New Jersey is boosting spending for the training of future physicians by almost half in the upcoming budget, an effort that could help narrow a shortage of doctors.

Problem is: Lots of those new doctors take those New Jersey educations off to another state.

Assemblyman Gary Schaer said at Monday’s budget hearing focused on the Department of Health that when he started on the budget panel 11 years ago, half of med-school students who benefited from the state’s graduate medical education program wound up leaving New Jersey.

Now, he says, it’s 70 percent.

“It seems to me that we’re spending precious resources for people who are going to other communities, other states,” said Schaer, D-Passaic.

“I don’t mind knowing that some students are leaving,” Schaer said. “Seventy percent seems an inordinate figure, number one, but more importantly, it seems to – 10 years ago, it was at 50 percent. We’ve been in the wrong direction. Despite good intentions, it doesn’t seem like we’re getting there.”

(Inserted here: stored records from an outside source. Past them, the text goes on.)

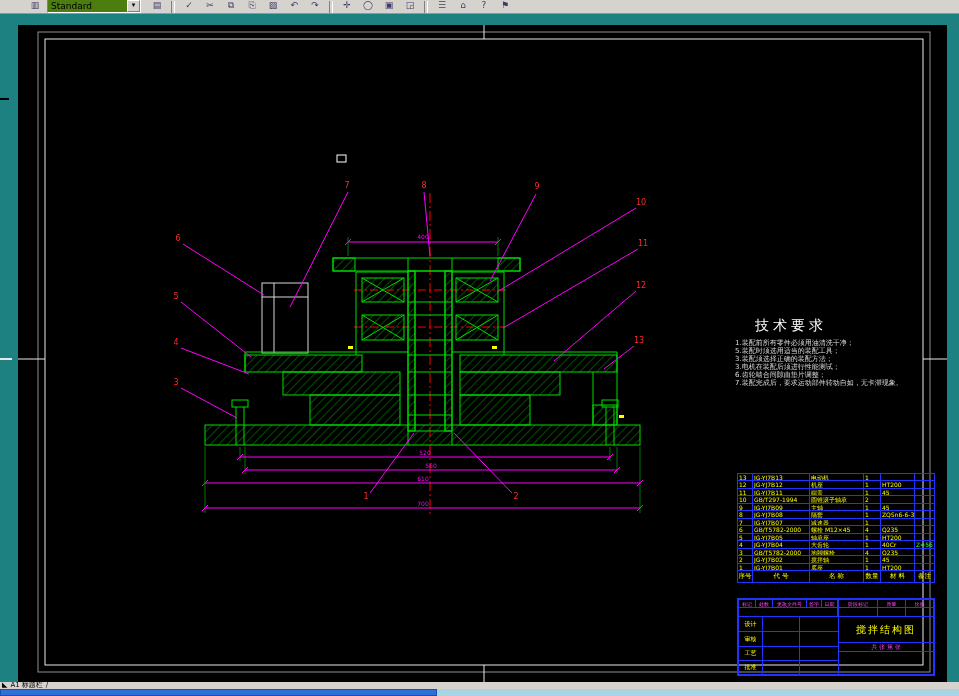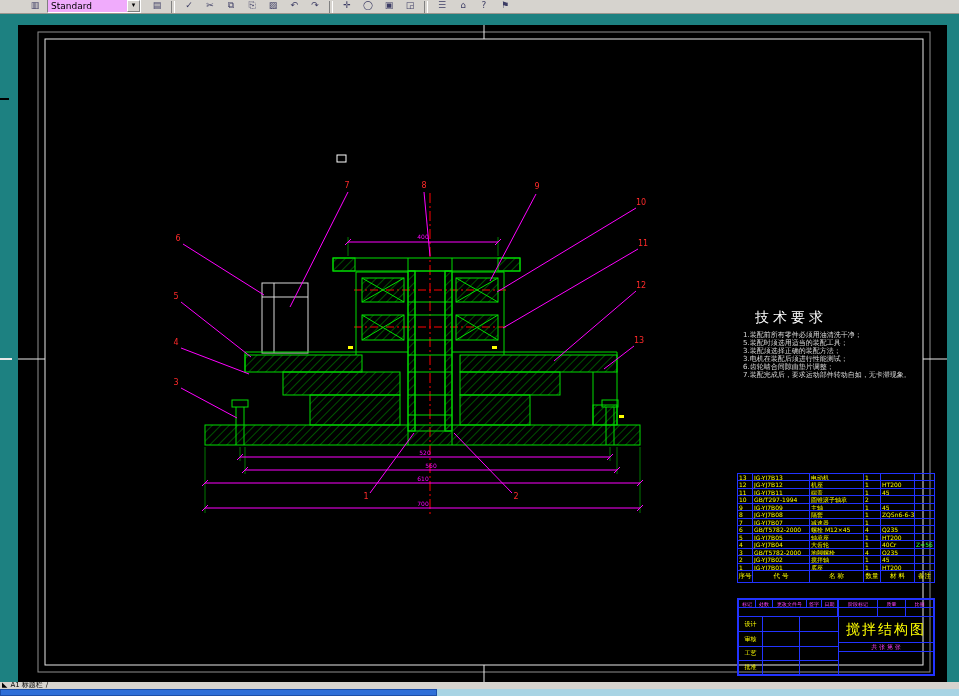--- a/index.html
+++ b/index.html
@@ -9,7 +9,7 @@
   .toolbar{position:absolute;left:0;top:0;width:959px;height:14px;background:#d6d3ce;border-bottom:1px solid #9a968f;display:flex;align-items:flex-end;gap:3px;padding-left:26px;box-sizing:border-box;overflow:hidden;}
   .tb-icon{width:16px;height:13px;font-size:9px;line-height:13px;text-align:center;color:#3c3c64;background:#d6d3ce;border:1px solid #d6d3ce;flex:0 0 auto;}
   .tb-sep{width:2px;height:12px;border-left:1px solid #808080;border-right:1px solid #fff;margin:0 2px;flex:0 0 auto;}
-  .combo{width:92px;height:12px;background:#f0abfc;border:1px solid;border-color:#808080 #fff #fff #808080;display:flex;align-items:center;font-size:9px;color:#000;flex:0 0 auto;margin-right:4px;}
+  .combo{width:92px;height:12px;background:#4d7c0f;border:1px solid;border-color:#808080 #fff #fff #808080;display:flex;align-items:center;font-size:9px;color:#000;flex:0 0 auto;margin-right:4px;}
   .combo .val{flex:1;padding-left:3px;line-height:11px;}
   .combo-btn{width:11px;height:10px;background:#d6d3ce;border:1px solid;border-color:#fff #808080 #808080 #fff;font-size:7px;line-height:9px;text-align:center;color:#000;}
 

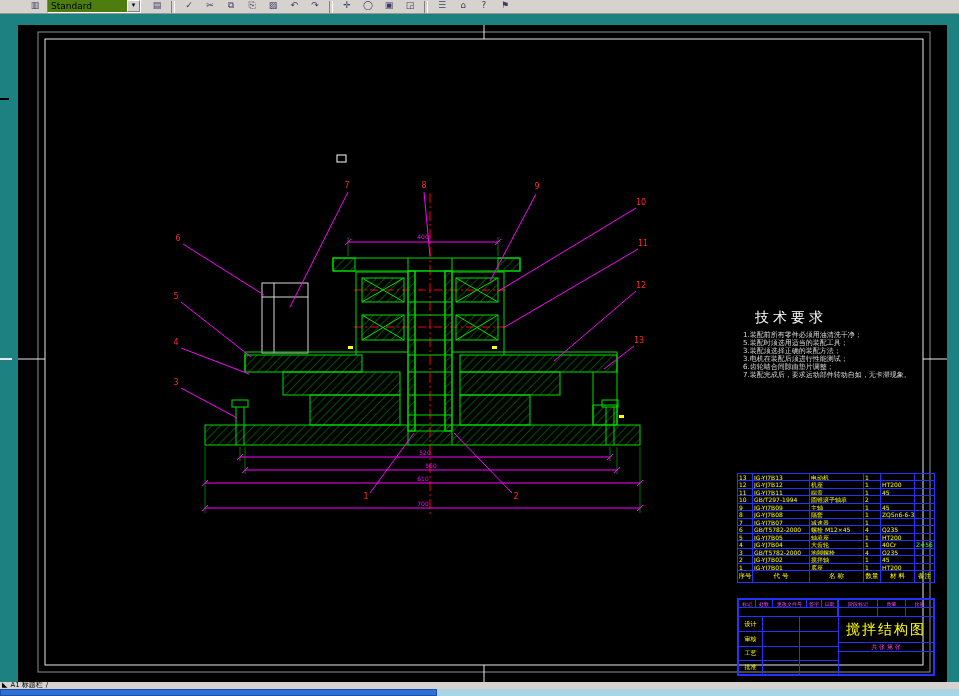--- a/index.html
+++ b/index.html
@@ -22,7 +22,7 @@
   svg text{font-family:"DejaVu Sans",sans-serif;}
 
   
-  .techreq{position:absolute;left:717px;top:284px;width:180px;color:#e8e8e8;}
+  .techreq{position:absolute;left:717px;top:292px;width:180px;color:#e8e8e8;}
   .tr-title{font-size:14px;color:#fff;letter-spacing:4px;margin:0 0 4px 20px;white-space:nowrap;}
   .tr-item{font-size:7px;line-height:8px;color:#dcdcdc;margin-left:8px;}
 

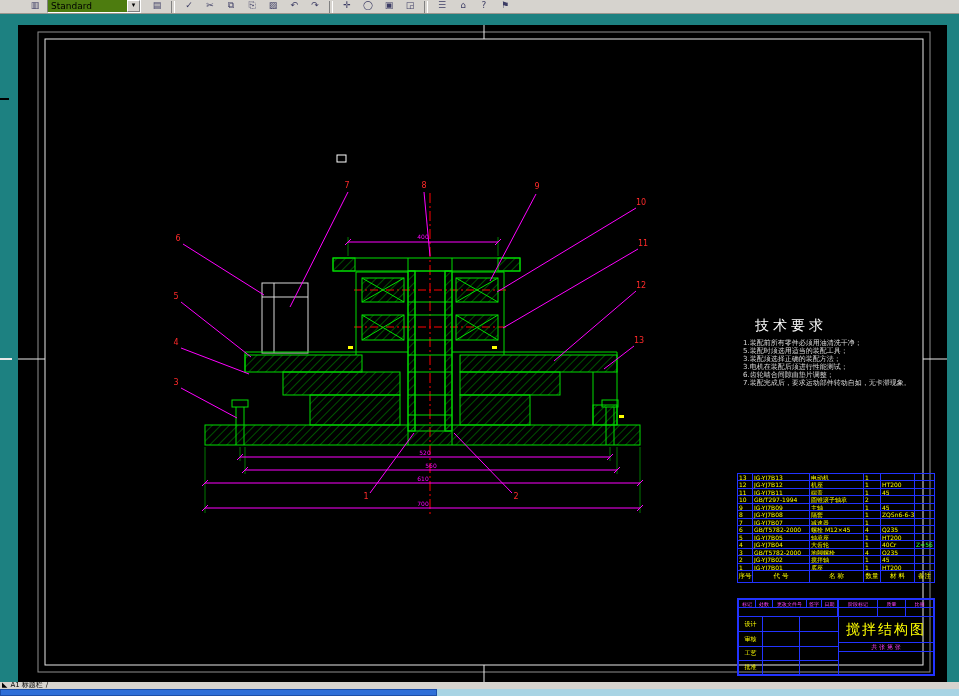--- a/index.html
+++ b/index.html
@@ -24,7 +24,7 @@
   
   .techreq{position:absolute;left:717px;top:292px;width:180px;color:#e8e8e8;}
   .tr-title{font-size:14px;color:#fff;letter-spacing:4px;margin:0 0 4px 20px;white-space:nowrap;}
-  .tr-item{font-size:7px;line-height:8px;color:#dcdcdc;margin-left:8px;}
+  .tr-item{font-size:7px;line-height:8px;color:#dcdcdc;}
 
   
   .bom{position:absolute;left:719px;top:448px;width:198px;height:110px;border:1px solid #2233ff;box-sizing:border-box;display:flex;flex-direction:column;}

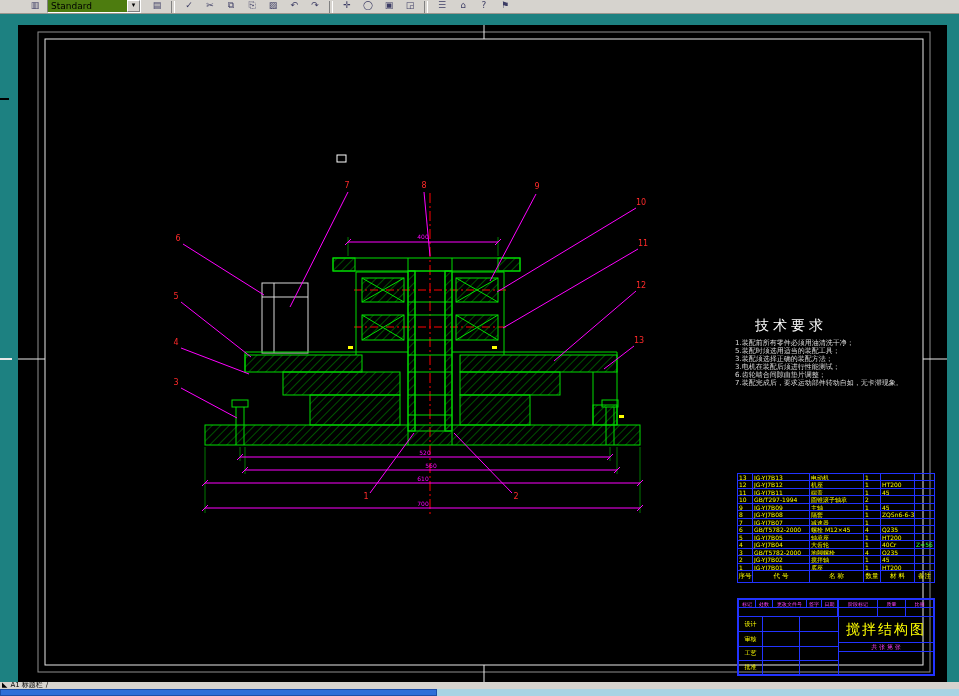--- a/index.html
+++ b/index.html
@@ -39,7 +39,7 @@
   .titleblock{position:absolute;left:719px;top:573px;width:198px;height:78px;border:1px solid #2233ff;box-sizing:border-box;font-size:5px;color:#ff44ff;}
   .tbk{position:absolute;box-sizing:border-box;border:1px solid #2233ff;overflow:hidden;white-space:nowrap;}
   .tbk.yel{color:#ffff00;}
-  .tbk.title-cell{color:#ffff00;font-size:14px;letter-spacing:2px;display:flex;align-items:center;justify-content:center;}
+  .tbk.title-cell{color:#ffff00;font-size:10px;letter-spacing:2px;display:flex;align-items:center;justify-content:center;}
   .tbk.lab{display:flex;align-items:center;justify-content:center;}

Acting Health Commissioner Cathleen Bennett didn’t dispute Schaer’s numbers. But she said a robust graduate medical education program is effective at retaining medical residents.

And New Jersey’s effort in that area is growing. In all, $188 million in state and federal funds will be spent on graduate medical education in 42 teaching hospitals in the upcoming budget year -- $62 million in state money and $126 million in federal money.

That’s up from $127.3 million in the current budget year; from $100 million in the 2014 and 2015 budgets; from $90 million in the 2012 and 2013 budgets; and from $60 million in 2010 and 2011.

Bennett said New Jersey is funding 898 first-year residency slots, compared with 2,064 in Pennsylvania and 3,873 in New York.

“If we don’t make the investment, our residents will go to one of those other states and never come back here,” Bennett said.

Schaer noted that even with the program, 70 percent are leaving for other states now.

Bennett said hospitals are making changes to retain residents, such as peer mentoring and more research opportunities. She said the emphasis on university-affiliated hospitals helps.

“These university hospitals provide something that is really important to med students today, and that is the ability to do clinical work but also the ability to do research.”

Bennett said hospitals are also adapting their practices to accommodate a change in how new doctors want to practice medicine.

“One of the things I’ve been hearing from the medical students in our med schools is that unlike years in the past, they don’t want to be, as one put it, ‘I don’t want to be like my father. I don’t want my children to learn to ride a bike and not be there for it. I don’t want to be like my mother. I want to be at home when the kids are growing up. I want some balance,’” Bennett said.

“And part of that balance comes by changing how we deliver care. And that’s something that you’ve seen the hospitals do, where they’re hiring more hospitalists, and that gives some of the certainty in terms of the hours that you’re working. So it’s the lifestyle piece as well,” Bennett said.

Schaer wanted to know whether the 70 percent figure would be lower a year from now. Bennett said it’s probably going to be a more gradual evolution.

“I would hope that we would see improvements in it. I don’t know that it is something that is a flip of a switch,” Bennett said.

“At least for the past 11 years, ma’am, forgive me, in all due respect, the switch has been turned but in the wrong direction,” Schaer said. “I’m just looking for it to go to neutral.”

Forty-two hospitals are going to receive graduate medical education funds in 2017, with 38 hospitals getting more money than in the current year but four receiving less. The most substantial loss, in dollar terms, is a $543,469 drop at Morristown Medical Center.

Cooper Hospital/University Medical Center gains $10.9 million more, more than any other hospital. University Hospital gains $7.1 million; Robert Wood Johnson University Hospital adds $6.1 million; Inpira Medical Center-Vineland gains $5.6 million; and Newark Beth Israel Medical Center adds $5.4 million.

In percentage terms, Inspira Medical Center-Vineland, Deborah Heart and Lung Center, Lourdes Medical Center of Burlington County and Raritan Bay Medical Center will more than double their subsidy, among the 20 hospitals seeing increases of 50 percent or more.

In past years, spending on graduate medical education was divided evenly among state and federal dollars.

That has been bumped to a split in which the state provides one-third of the funds and the federal government two-thirds because of the number of patients seen by hospitals that are eligible for a 100 percent federal match from Medicaid.